Bathroom Monologue: She Danced

This post is dedicated to Randall Nichols and Theresa Bazelli. It has no new content, so as to appropriately inform one and annoy the other.

 She danced like no one I've ever seen. You ever stick your hand out the car window and wave it up and down in tune to the breeze? Like it's a wing in the wind, or part of an invisible current? You ever done that when you're tired and your defenses are down, and you find that feeling becomes more important than steering the car? No, you'd never admit it, but I do that. And watching that princess bound and dip like she didn't have a backbone, it was like watching another person perform the feeling I get in my hand. She wasn't lithe, but a girl made of wires couldn't have done all that. She made me a fan of ballet inside of one minute. It was the only real elegance I've ever seen, so in rhythm with the music that I never would have believed she was improvising, and I never could have believed anything else. I knew right then on the edge of my chair that this was the woman I was going to marry.

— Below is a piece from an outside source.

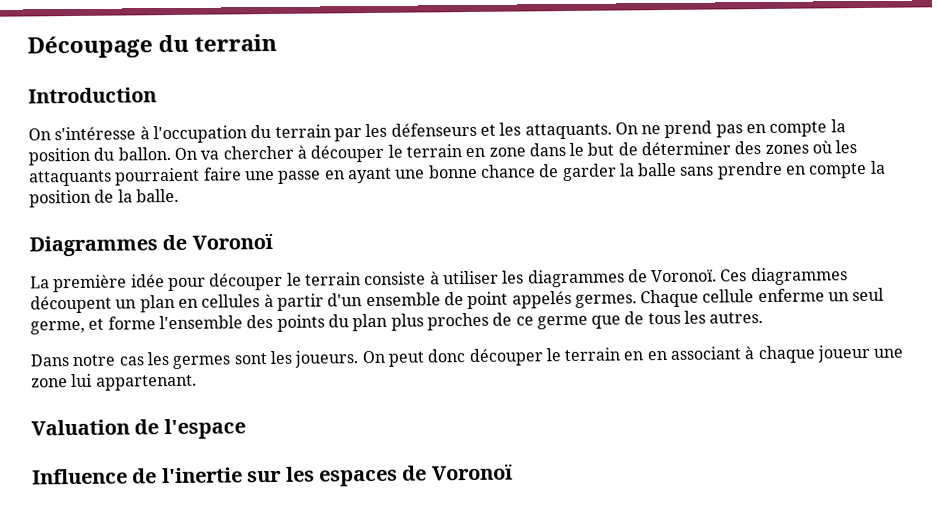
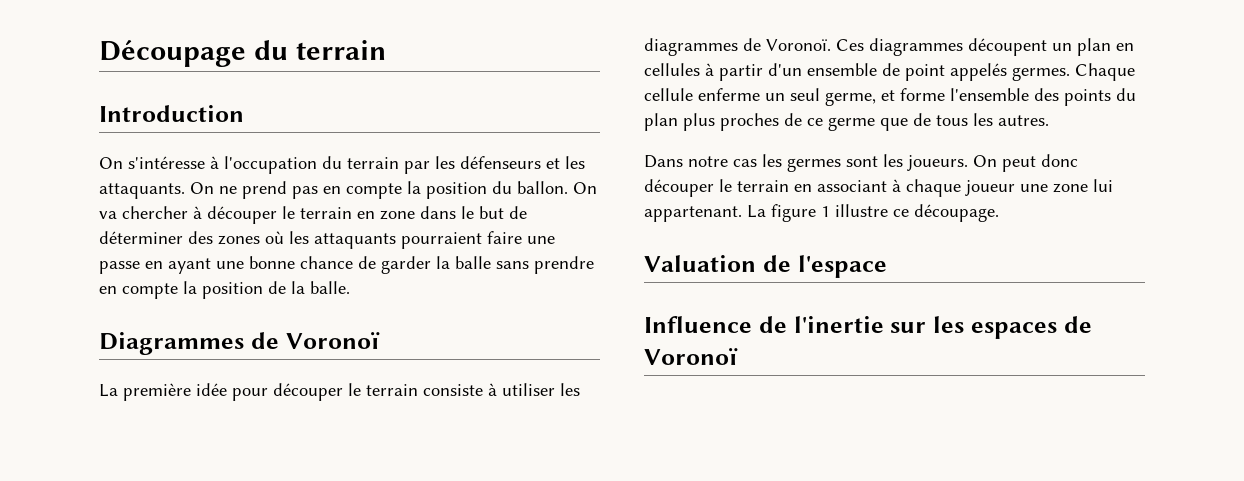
- On peut donc découper le terrain en en associant à chaque joueur une zone lui appartenant.
+ On peut donc découper le terrain en associant à chaque joueur une zone lui appartenant. La figure 1 illustre ce découpage.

It's a lucky thing I fell in love with her at first sight, too, because goddamn, she was a case. Snuck into the reception and discovered my princess chewing out her horn section for being a quarter-beat off. I tried bringing her a glass of bubbly and she blew past me, spilling it all down the side of my jacket. Didn't even glance back. 

A few minutes later I sidled up and she handed me a glass. I thought it was an apology and sipped it. But as soon as I tasted the stale stuff, she laid into me. Thought I was staff and wanted me to take her old drink to the kitchen, not sip it and listen to the conversation. Even when I explained her mistake, she had this way of making it seem like I was wrong.

Should have backed down, as I didn't fare much better in conversation than I did as a waiter. Got verbally spanked on the history of dance, and then on the history of sculpture. As I slunk away she complained that she didn't want to see anymore fans, and I warned a couple of approachers on my way out. Apparently I did it too close to earshot. She peeled right between her fans, berating and jabbing me in the chest until I was up against a wall.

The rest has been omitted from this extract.